Use arrays or not?

From: Roelant Ossewaarde <miep(at)belboek(dot)com>
To: pgsql-performance(at)postgresql(dot)org
Subject: Use arrays or not?
Date: 2004-04-29 16:41:06
Message-ID: 20040429164059.GC24558@belboek.com
Views: Raw Message | Whole Thread | Download mbox | Resend email
Thread:
Lists: pgsql-performance pgsql-sql

Hi,

I am building an application using postgresql to store XML-records. There is a
debate within the group of developers about the best way to store our data. I
hope you can help us make a decision.

The data consists of XML-records, with a lot of XML-fields. I want to store
the XML as it is, so taking the information from the XML-records and then
storing it in a different-from-XML-format is not an option.

Each XML-record describes data about one book. If an update of bookdata comes,
the XML itself is not changed, but a new XML-record is stored with the updated
data. Via a complex scheme of combining a base record and its updates, the
final dataset is produced that is used in the application.

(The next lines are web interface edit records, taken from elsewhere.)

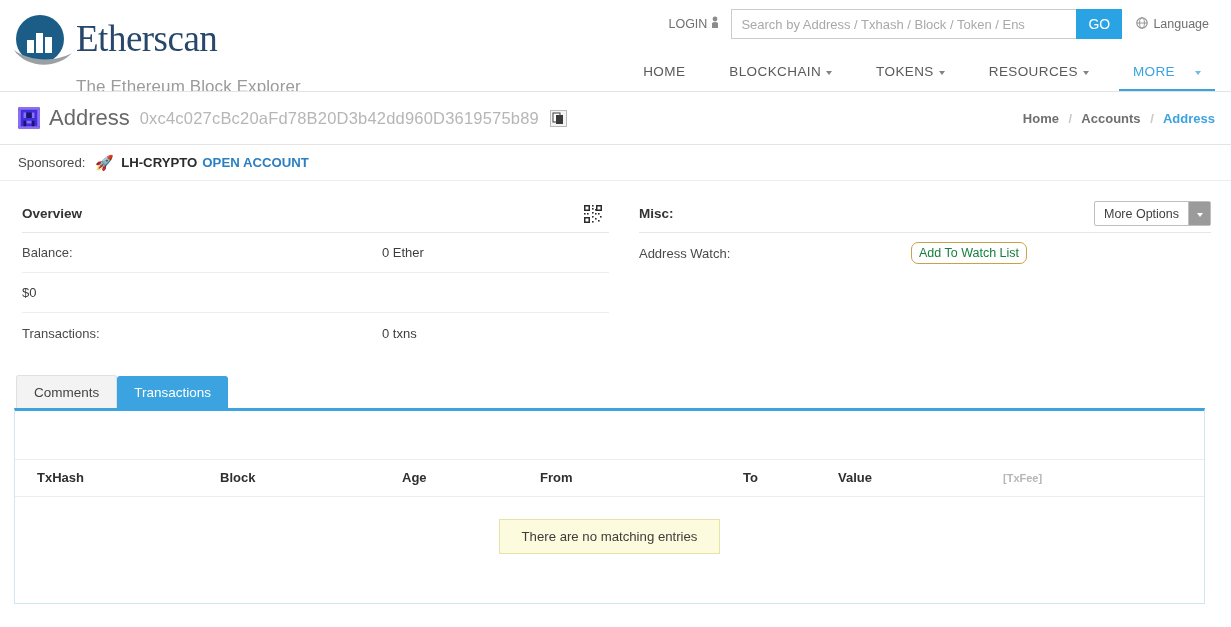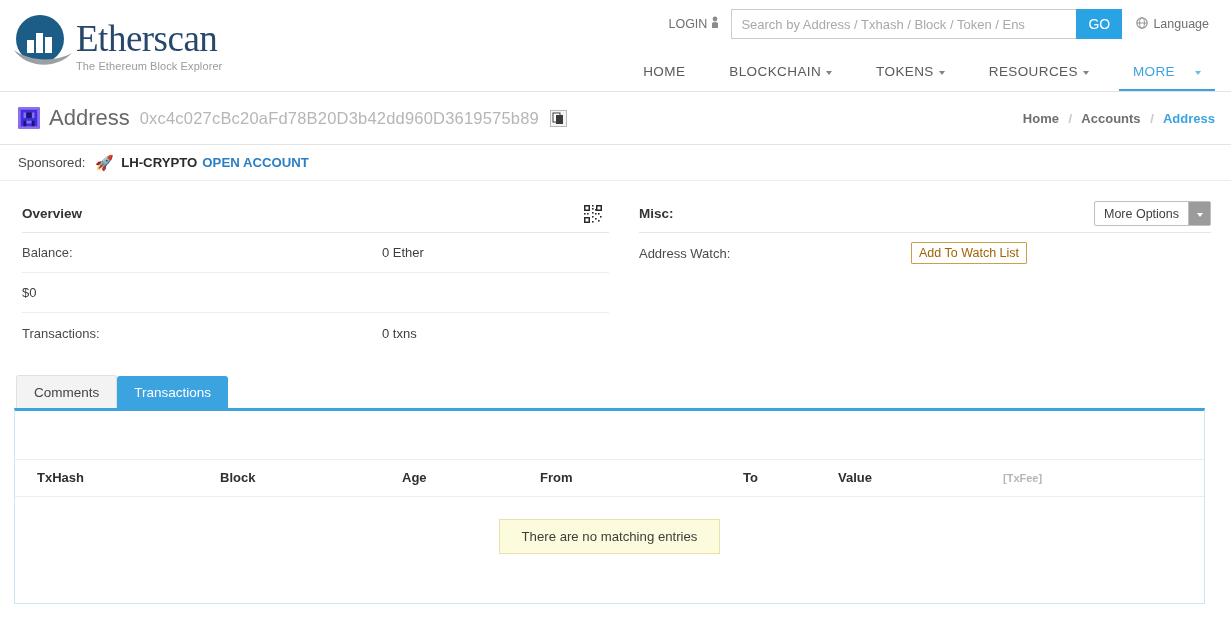--- a/index.html
+++ b/index.html
@@ -29,7 +29,7 @@
     letter-spacing: -0.5px;
   }
   .logo-sub {
-    font-size: 11px; color:#9b9b9b; margin-top: 3px; letter-spacing: 0.1px;
+    font-size: 17px; color:#9b9b9b; margin-top: 20px; letter-spacing: 0.1px;
   }
 
   .header-right-top {

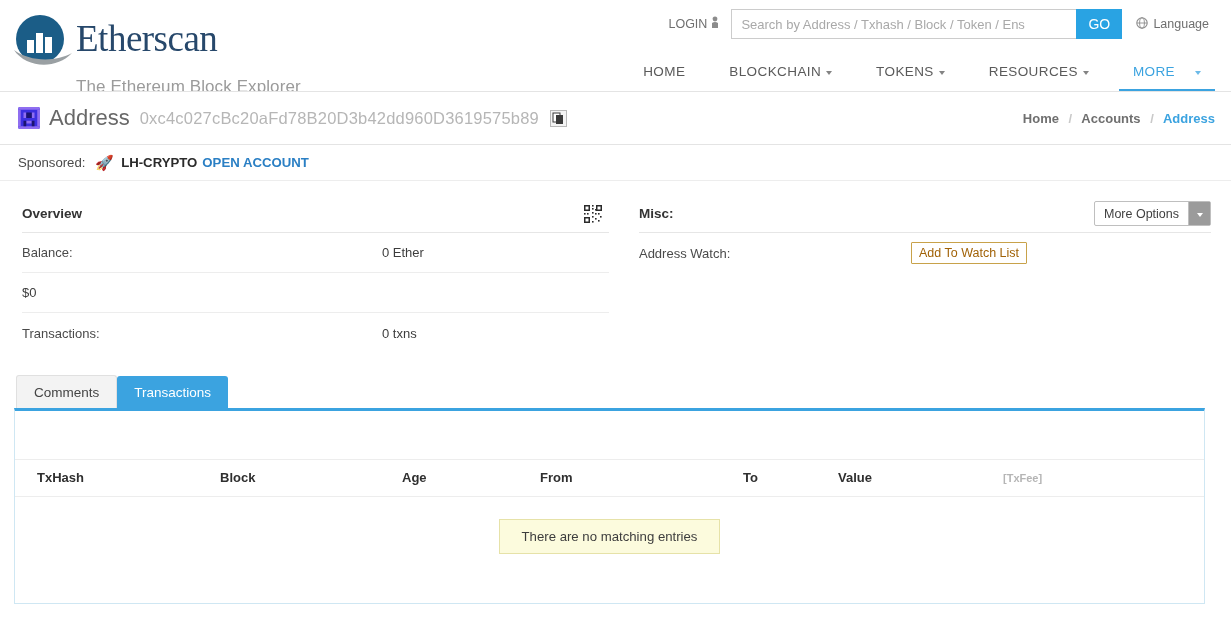--- a/index.html
+++ b/index.html
@@ -165,9 +165,9 @@
   .more-options .drop .caret { border-top-color:#fff; opacity:1; }
 
   .watch-btn {
-    border:1px solid #c8a24a; background:#fff; color:#a16207;
+    border:1px solid #c8a24a; background:#fff; color:#15803d;
     font-size: 12.5px; padding: 3px 7px; cursor:pointer;
-    font-family:"Liberation Sans", sans-serif; border-radius:1px;
+    font-family:"Liberation Sans", sans-serif; border-radius:7px;
   }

There are different XML-formats that need to be combined. Right now, we can
handle three different XML-formats, each with its own structure (but all
describing book-data).

Searching is done via a simple table lookup on three different fields: title,
author and subject. The data for these fields is extracted from the
database. Each book has a unique identifier (EAN13, derivative of ISBN).

Here is one way to organize the database:
table title:
TITLE | EAN13, indexing on TITLE

table author:
AUTHOR | EAN13, indexing on AUTHOR

table subject:
SUBJECT | EAN13, indexing on SUBJECT.

Finally:
table record:
EAN13 | ARRAY OF XML-records.

It's the last table that I am most curious (and worried) about, the question
being mainly what the optimal way of structuring that table is. Option 1 is
the given option: adding/deleting an XML-record for the same book requires
adding/deleting it to/from the array of XML-records.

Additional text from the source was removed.